* WHAT TO WORK ON:
Whenever the word "dunerun" appears in a line of the listing, copy that line.

* DATASET EXTRACT:

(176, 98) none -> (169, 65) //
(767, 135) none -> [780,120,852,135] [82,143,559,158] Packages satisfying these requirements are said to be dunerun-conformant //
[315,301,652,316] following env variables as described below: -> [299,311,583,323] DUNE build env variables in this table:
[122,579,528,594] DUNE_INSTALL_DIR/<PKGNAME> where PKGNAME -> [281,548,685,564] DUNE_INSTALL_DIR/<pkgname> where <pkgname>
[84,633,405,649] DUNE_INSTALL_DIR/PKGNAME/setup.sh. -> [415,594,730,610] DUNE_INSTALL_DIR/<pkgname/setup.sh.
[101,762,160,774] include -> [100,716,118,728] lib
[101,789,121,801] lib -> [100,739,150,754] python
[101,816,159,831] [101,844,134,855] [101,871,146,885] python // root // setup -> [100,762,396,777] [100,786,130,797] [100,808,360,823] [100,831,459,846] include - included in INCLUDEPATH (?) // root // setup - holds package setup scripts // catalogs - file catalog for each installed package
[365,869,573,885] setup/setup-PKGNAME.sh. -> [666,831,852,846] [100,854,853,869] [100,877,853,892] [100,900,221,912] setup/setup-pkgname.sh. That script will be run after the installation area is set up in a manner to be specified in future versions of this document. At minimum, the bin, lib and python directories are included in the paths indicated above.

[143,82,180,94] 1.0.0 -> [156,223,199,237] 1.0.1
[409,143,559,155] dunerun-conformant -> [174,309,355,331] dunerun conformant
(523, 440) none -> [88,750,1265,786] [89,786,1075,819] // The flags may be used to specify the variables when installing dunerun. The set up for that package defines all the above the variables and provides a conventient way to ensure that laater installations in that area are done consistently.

--

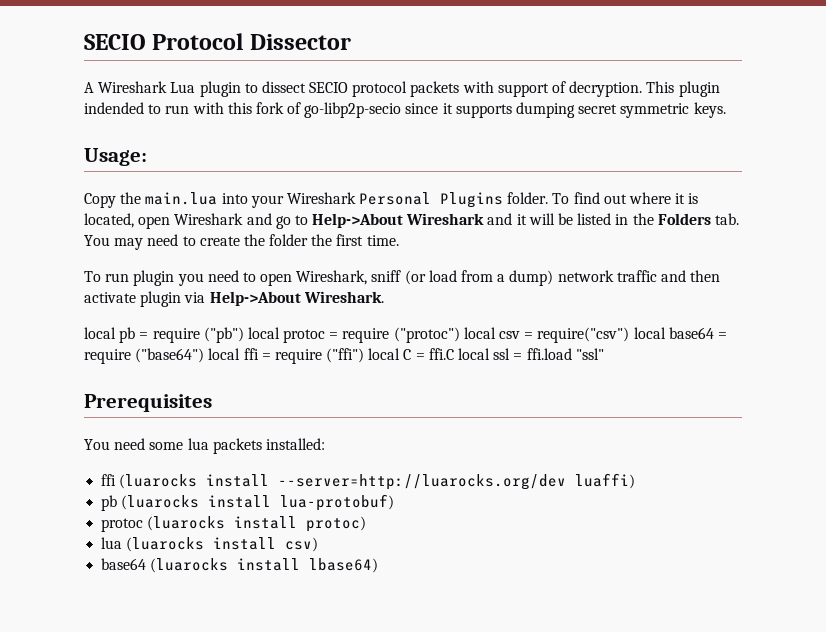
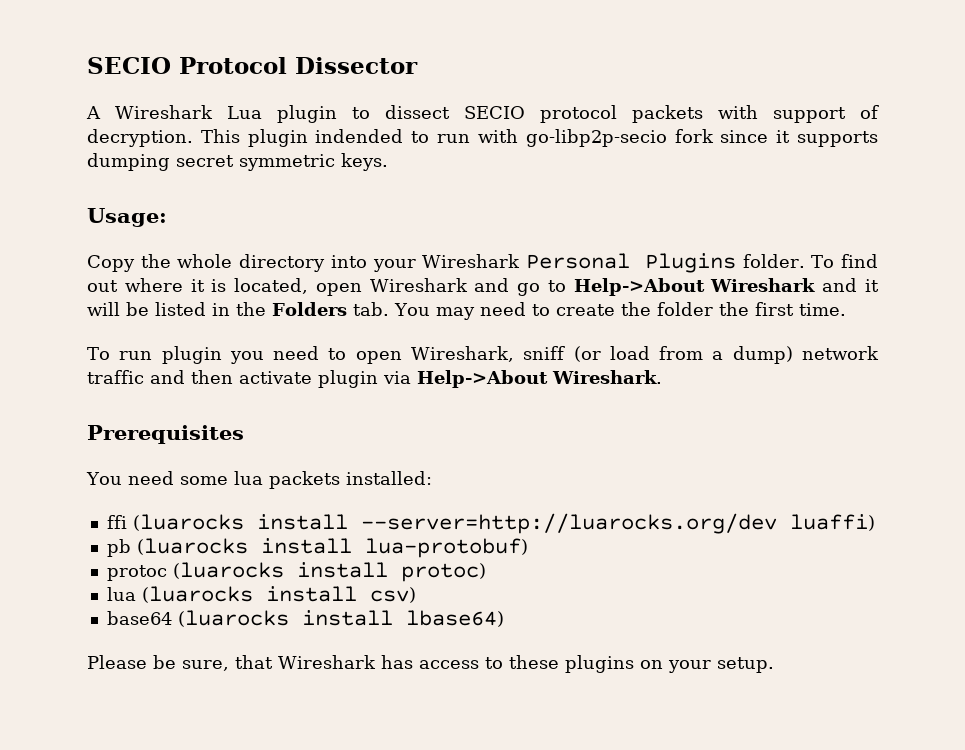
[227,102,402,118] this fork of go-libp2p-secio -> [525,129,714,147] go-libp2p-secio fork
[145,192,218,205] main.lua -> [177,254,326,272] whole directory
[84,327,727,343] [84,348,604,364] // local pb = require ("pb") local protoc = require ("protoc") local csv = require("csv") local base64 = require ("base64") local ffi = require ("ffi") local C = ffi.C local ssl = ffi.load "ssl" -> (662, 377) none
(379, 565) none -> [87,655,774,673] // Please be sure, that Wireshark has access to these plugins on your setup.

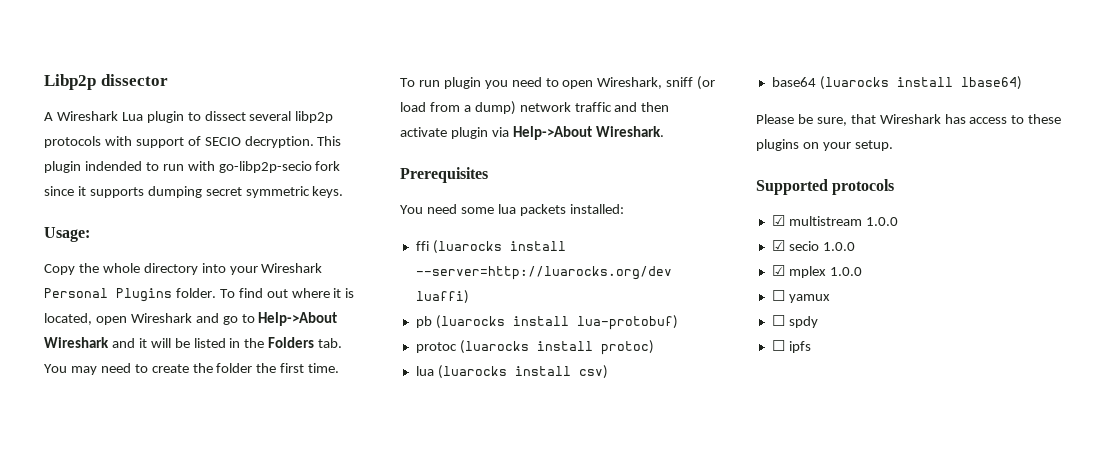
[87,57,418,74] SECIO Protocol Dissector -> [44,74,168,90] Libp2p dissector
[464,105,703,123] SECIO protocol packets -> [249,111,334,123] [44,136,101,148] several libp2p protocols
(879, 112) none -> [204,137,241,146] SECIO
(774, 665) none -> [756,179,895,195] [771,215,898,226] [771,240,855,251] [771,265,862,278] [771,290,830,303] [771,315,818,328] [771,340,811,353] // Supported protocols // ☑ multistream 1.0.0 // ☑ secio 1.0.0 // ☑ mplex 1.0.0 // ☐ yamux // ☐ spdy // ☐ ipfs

==

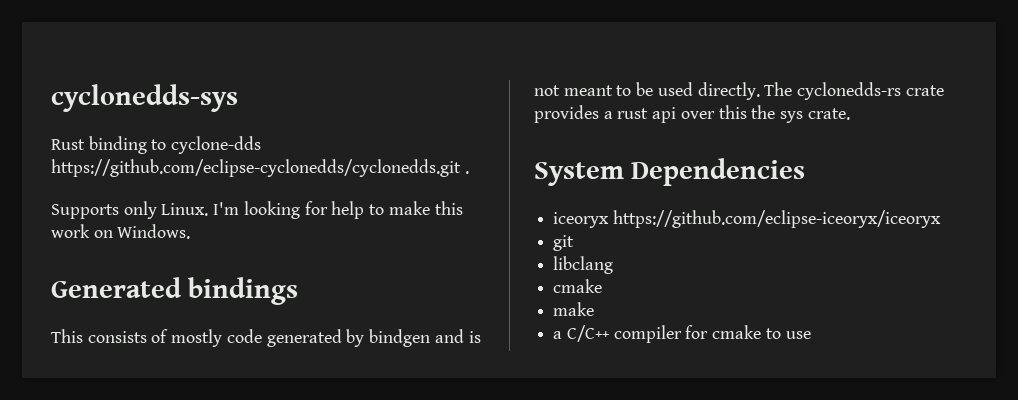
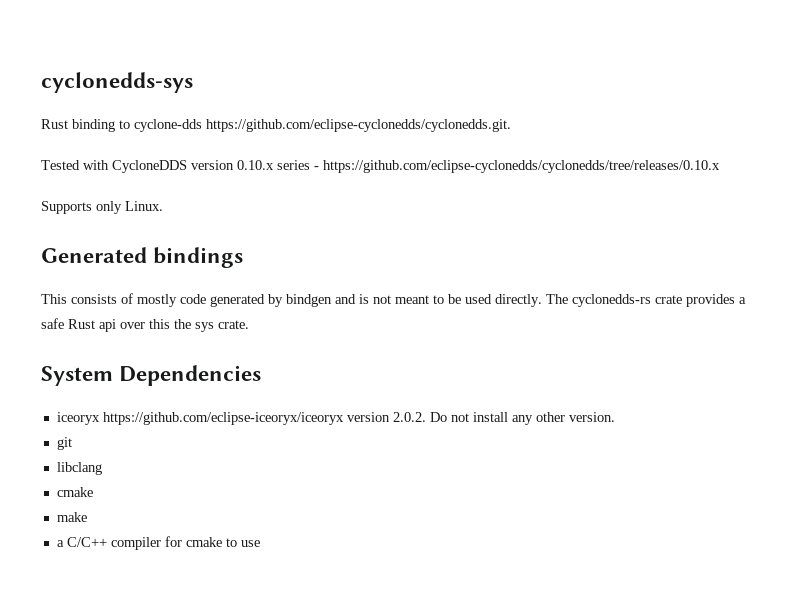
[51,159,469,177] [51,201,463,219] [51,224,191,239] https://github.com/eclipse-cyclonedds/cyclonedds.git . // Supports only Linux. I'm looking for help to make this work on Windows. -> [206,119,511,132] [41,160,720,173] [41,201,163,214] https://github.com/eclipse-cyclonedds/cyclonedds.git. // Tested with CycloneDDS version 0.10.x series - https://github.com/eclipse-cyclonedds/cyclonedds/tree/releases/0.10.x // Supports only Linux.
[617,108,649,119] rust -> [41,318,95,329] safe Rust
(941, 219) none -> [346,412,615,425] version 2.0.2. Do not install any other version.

* RESPONSE AREA:
(767, 135) none -> [780,120,852,135] [82,143,559,158] Packages satisfying these requirements are said to be dunerun-conformant //
[409,143,559,155] dunerun-conformant -> [174,309,355,331] dunerun conformant
(523, 440) none -> [88,750,1265,786] [89,786,1075,819] // The flags may be used to specify the variables when installing dunerun. The set up for that package defines all the above the variables and provides a conventient way to ensure that laater installations in that area are done consistently.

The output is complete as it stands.